I miss traveling with the Airstream. Stephen and I are traveling to Nashville today, kids at my mother’s house, and I am looking enviously at the RVs in the lanes as we pass. Trailing the trailer felt like all the excitement and newness of moving and none of the sadness.  

We traveled a bit this summer with the Airstream rented out at home to Airbnb guests. The pay covers our travels and we get to stay in hotels, which I hate and the children love. The breakfast! The weird beds! Sleeping on fold out chairs! Big TVs!

We are home now and I am sad. I don’t think we’ve been here quite long enough to allow us that amazing feeling of coming home to your own space that I had in our last home. This house feels somewhere in the middle - not a shock of new but not yet an old friend. I feel bummed to be home, and sad about that, and I am hiding in the house with the curtains closed and staying in my pajamas all day.

We are settled down these days, and the kids attend a school that we like enough, but not a whole lot. The school is pricey. It costs a lot of money and a lot of freedom. I miss the control and have traded it for a little more daily peace in the house while the kids are away in someone else’s care, and less guilty fretting over my parenting. But I’m not sure it’s worth it. I really couldn’t care less about uniform policy infractions or summer math packets, and I haven’t had the kids complete them and I don’t even know where they are. As an act of defiance, we won’t turn them in at orientation. Maybe.

We probably will turn them in. 

Our youngest daughter had her pre-k orientation last night. I wore my sunglasses in the classroom because I was tearful. I don’t know why the other parents all looked so normal and un-sad. Maybe they’ve got more babies at home. Or more control over their emotions.  

This time of year is no fun. I don’t look forward to the hectic, highway speed of the school year. I like the rambling, back roads pace of summer time. This summer, about three weeks in, I noticed my middle boy particularly. He is extremely witty. He has a great artistic sense - he is skillful with color and his sketches are lively and full of his wit. I didn’t know this about him. I didn’t see him, really. I didn’t have time.

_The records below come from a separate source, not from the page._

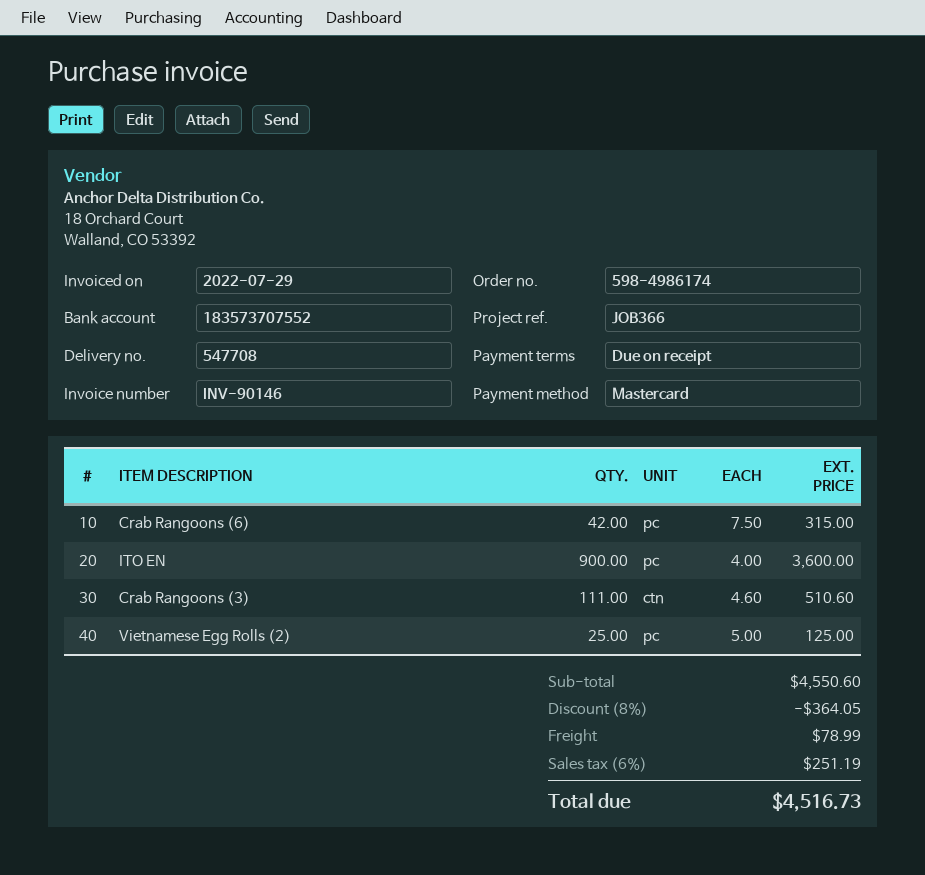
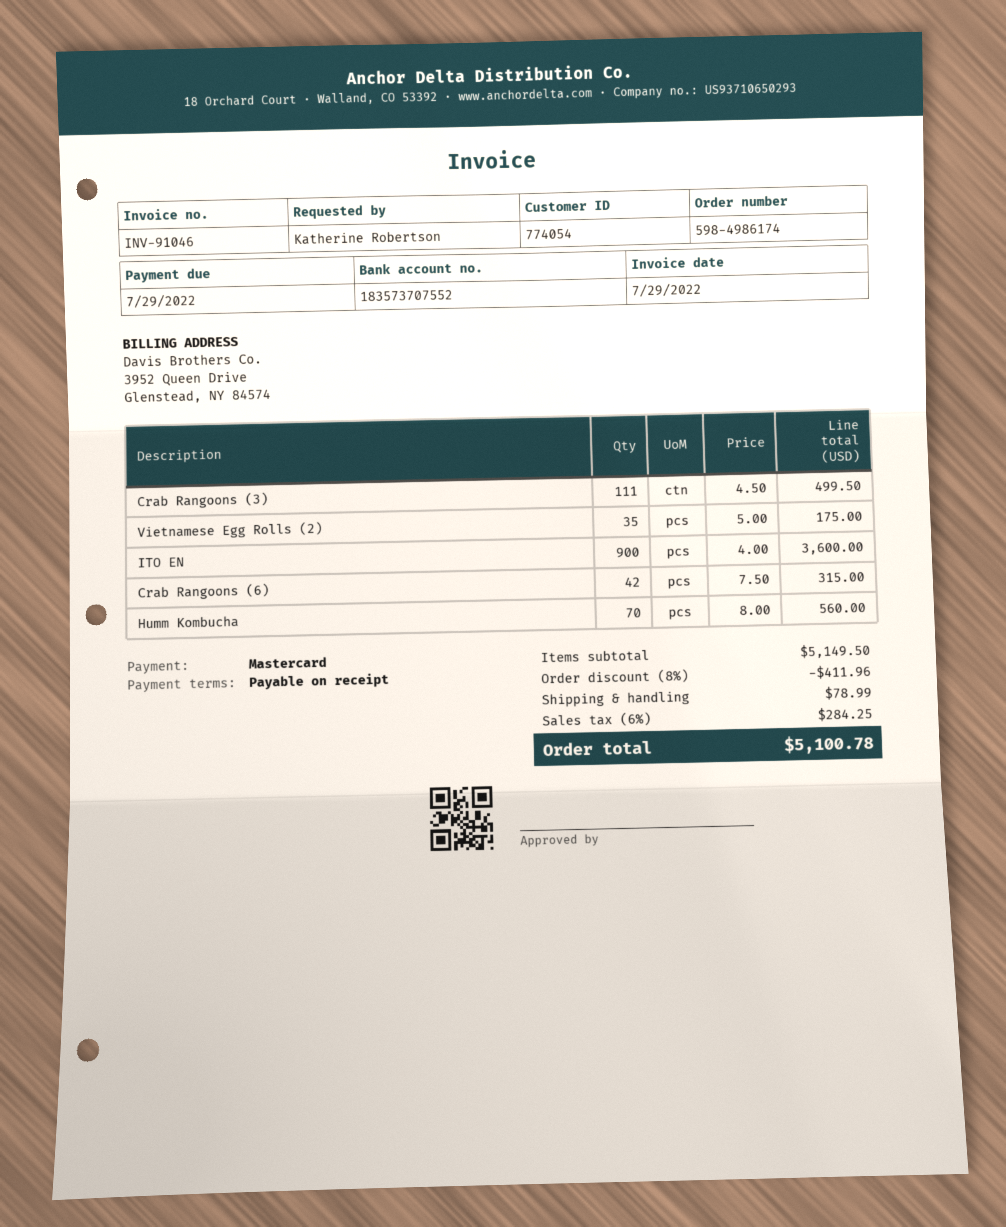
invoice number: INV-90146 -> INV-91046
Crab Rangoons (3): 111 x 4.60 = 510.60 -> 111 x 4.50 = 499.50
Vietnamese Egg Rolls (2): 25 x 5.00 = 125.00 -> 35 x 5.00 = 175.00
Humm Kombucha: none -> 70 x 8.00 = 560.00
subtotal: 4550.60 -> 5149.50
discount: 8% = 364.05 -> 8% = 411.96
tax: 6% = 251.19 -> 6% = 284.25
total: 4516.73 -> 5100.78

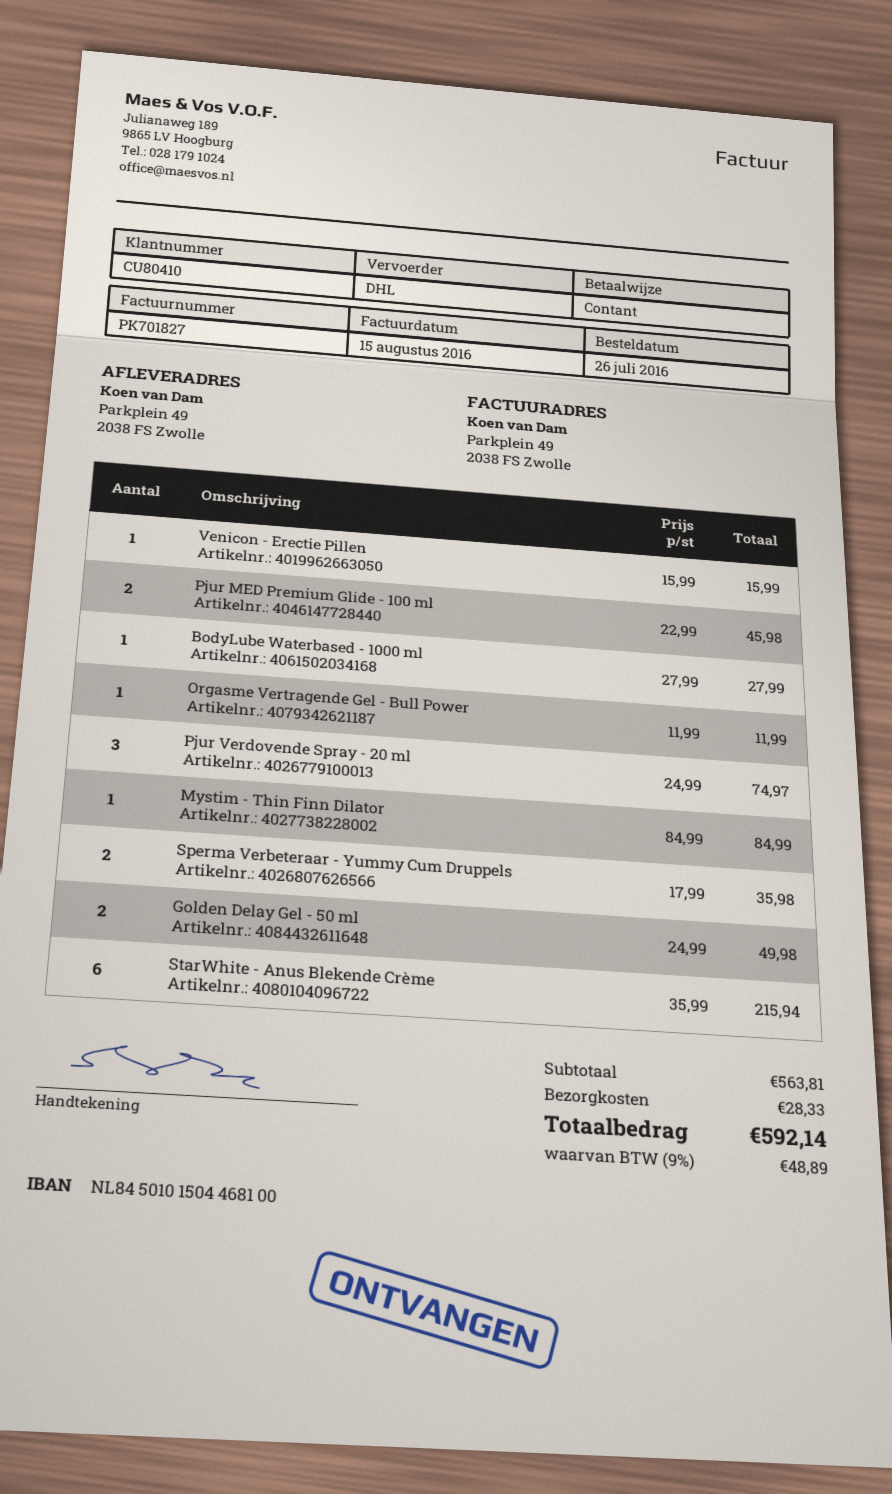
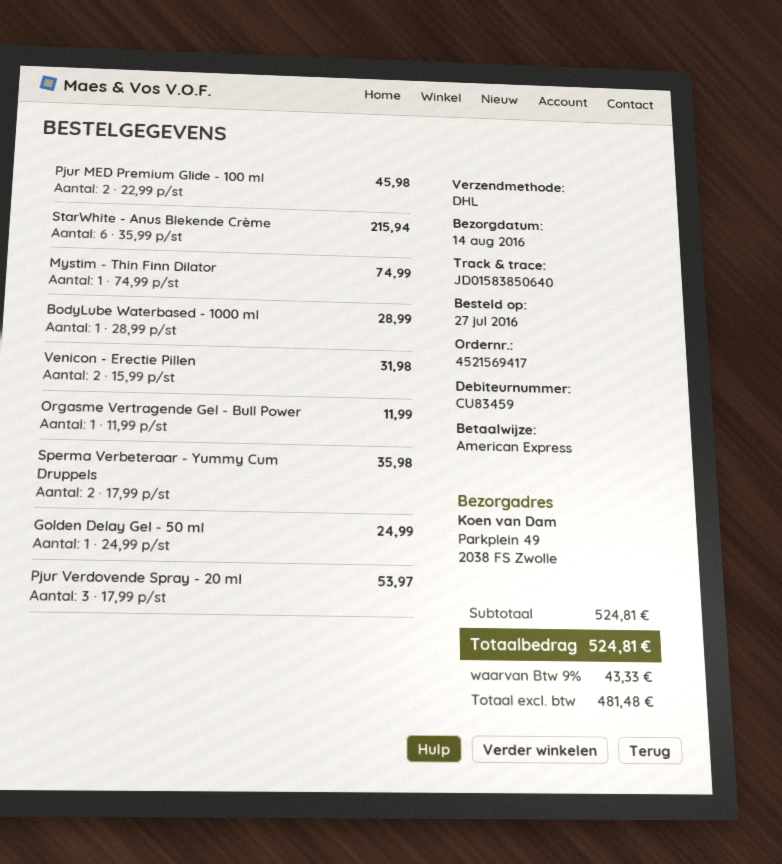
order date: 2016-07-26 -> 2016-07-27
customer number: CU80410 -> CU83459
payment method: cash -> American Express
Venicon - Erectie Pillen: 1 x 15.99 = 15.99 -> 2 x 15.99 = 31.98
BodyLube Waterbased - 1000 ml: 1 x 27.99 = 27.99 -> 1 x 28.99 = 28.99
Pjur Verdovende Spray - 20 ml: 3 x 24.99 = 74.97 -> 3 x 17.99 = 53.97
Mystim - Thin Finn Dilator: 1 x 84.99 = 84.99 -> 1 x 74.99 = 74.99
Golden Delay Gel - 50 ml: 2 x 24.99 = 49.98 -> 1 x 24.99 = 24.99
subtotal: 563.81 -> 524.81
shipping: 28.33 -> none
tax: 9% = 48.89 -> 9% = 43.33
total: 592.14 -> 524.81

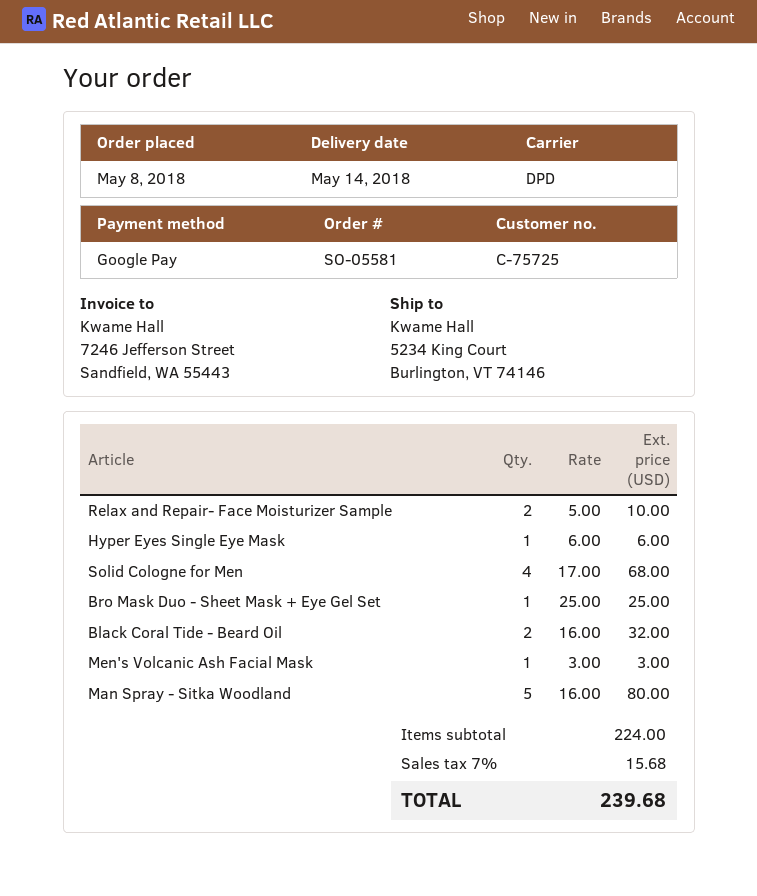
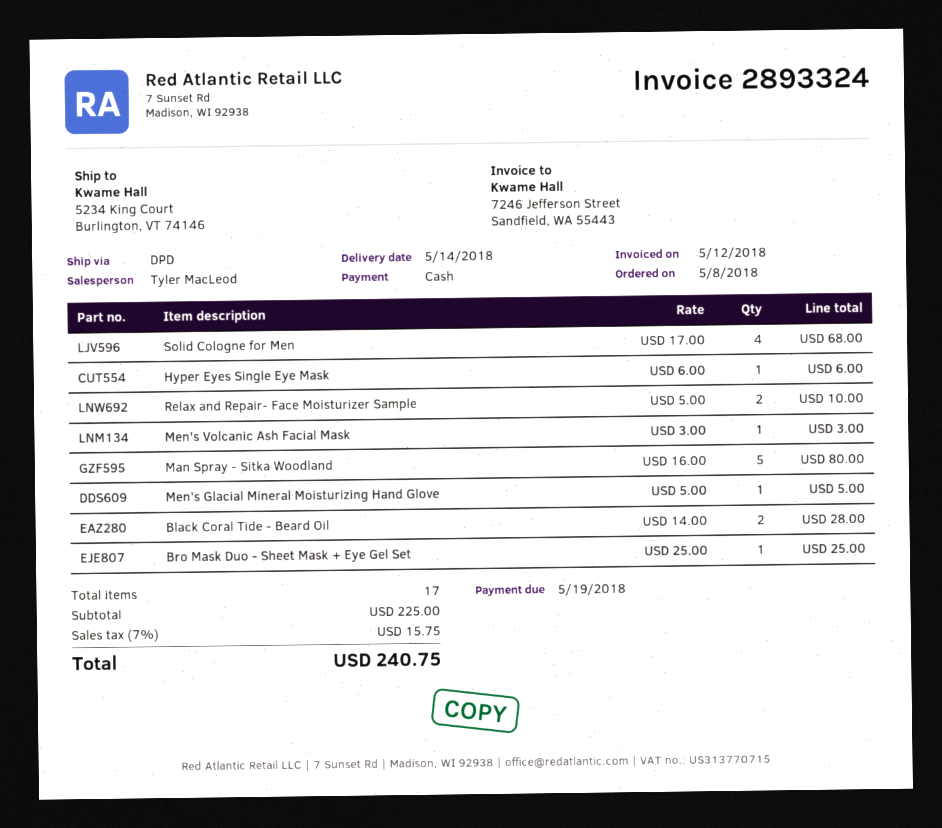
payment method: Google Pay -> cash
Black Coral Tide - Beard Oil: 2 x 16.00 = 32.00 -> 2 x 14.00 = 28.00
Men's Glacial Mineral Moisturizing Hand Glove: none -> 1 x 5.00 = 5.00
subtotal: 224.00 -> 225.00
tax: 7% = 15.68 -> 7% = 15.75
total: 239.68 -> 240.75

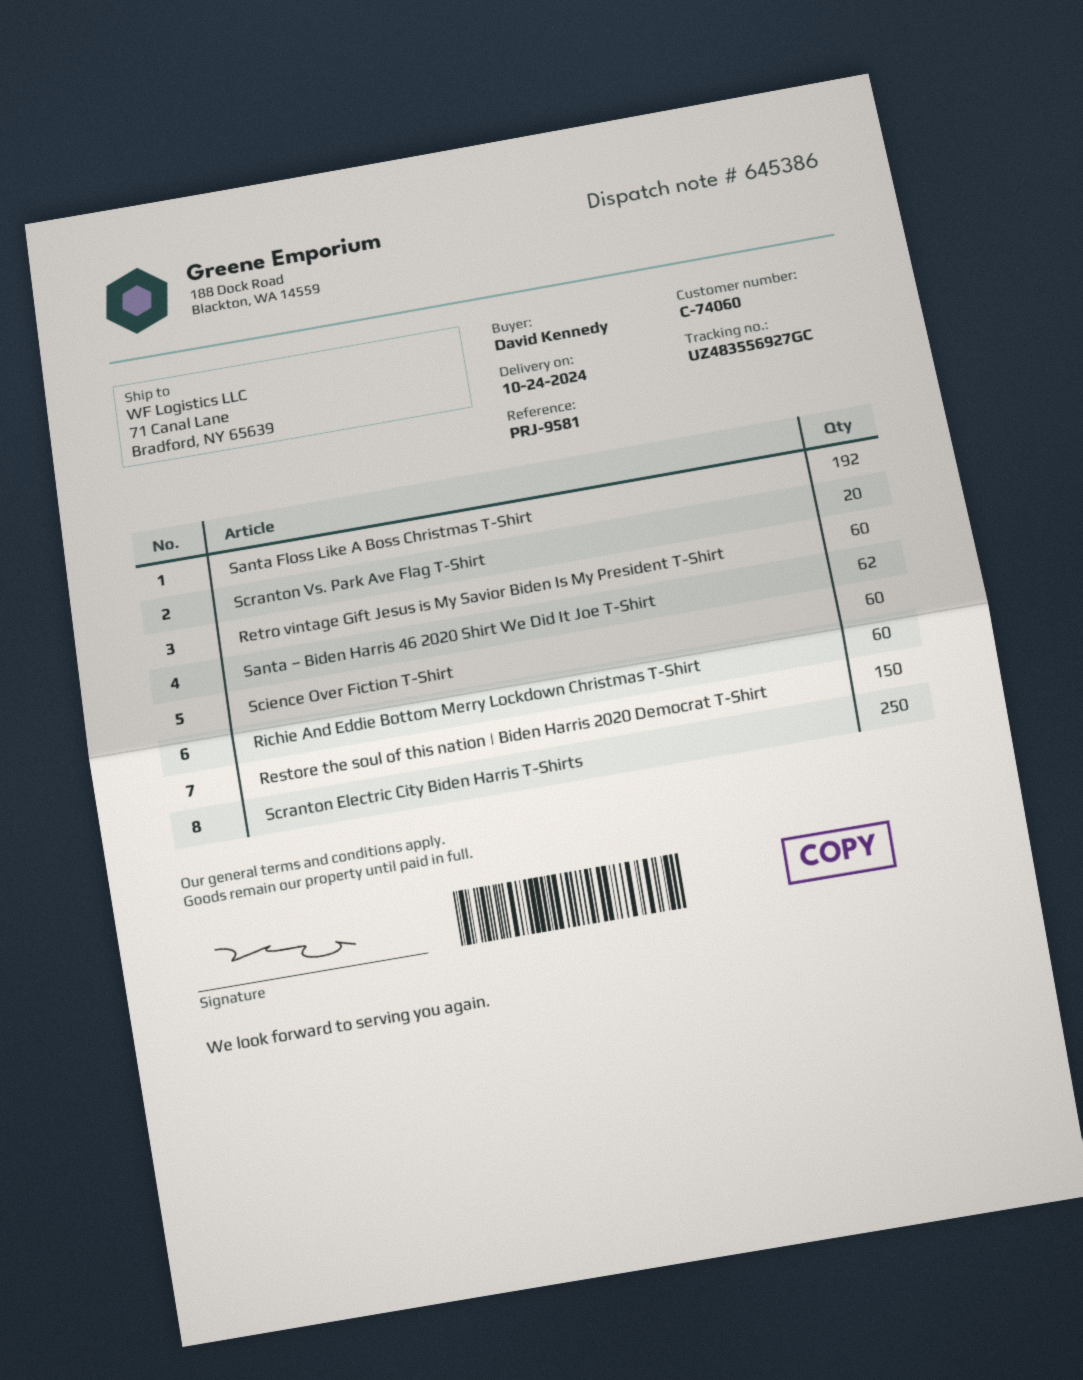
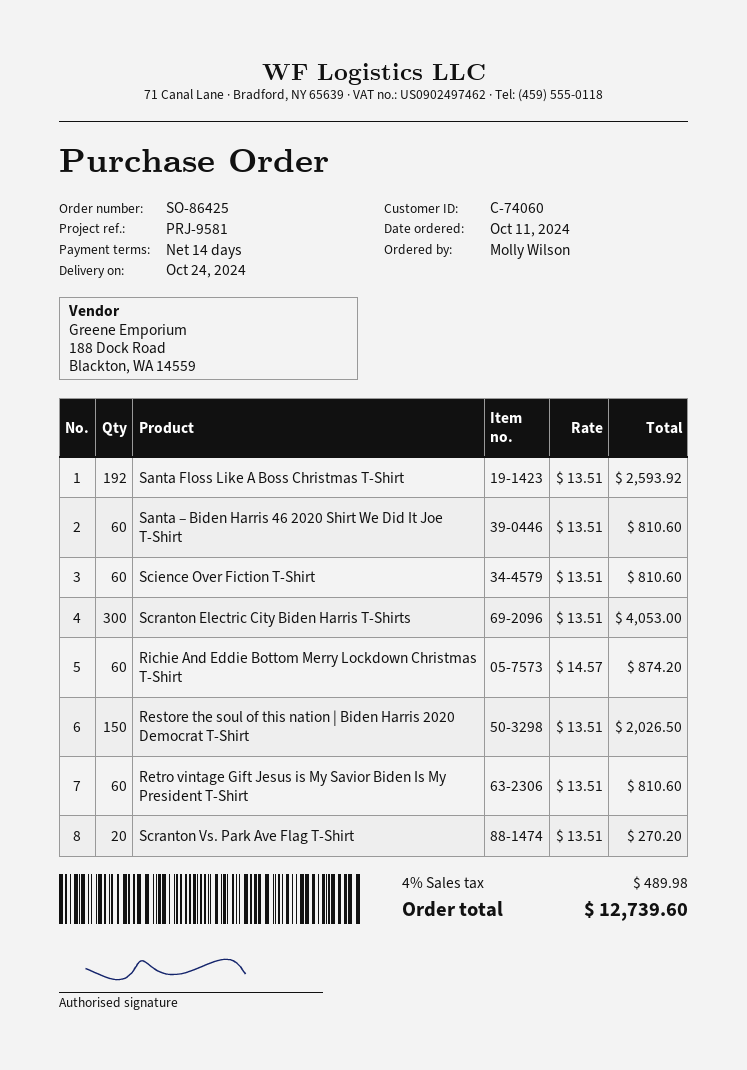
ordered by: David Kennedy -> Molly Wilson
Santa – Biden Harris 46 2020 Shirt We Did It Joe T-Shirt: 62 -> 60
Scranton Electric City Biden Harris T-Shirts: 250 -> 300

The start of school this week is dreadful to me - I will drop them off on Monday, and I will collect them all again, and a year will go by in one day.

I don’t have a remedy for this yet. Probably time is unstoppable. 

Last year, this week, the one before school began, we had to move unexpectedly and quickly, and I remember thinking we were flipped like pancakes. I had wanted to be busy with organizing backpacks and making inspirational chalk art quotes, but I was moving and unpacking a car into a weird condo. This year we are settled into a nice home of our own very near the beach. Why is it so hard to feel gratitude? Why is it so hard to get stability right - not too much so that it’s stiffling, not too little? 

Stephen hands me coffee as I sit on the bed next to sweet Jane, and I think, “I need him to tell me I can do this getting older thing, that I can do it in my own way and that it will be cool” but he doesn’t say anything. The back door to the porch is open from my bedroom and there is a breeze on this August Florida morning. This is highly unusual and sweet. Jane has brought me yard flowers in a cup I collected on the last visit I took to see my Gran. 

Maybe good things will come this year.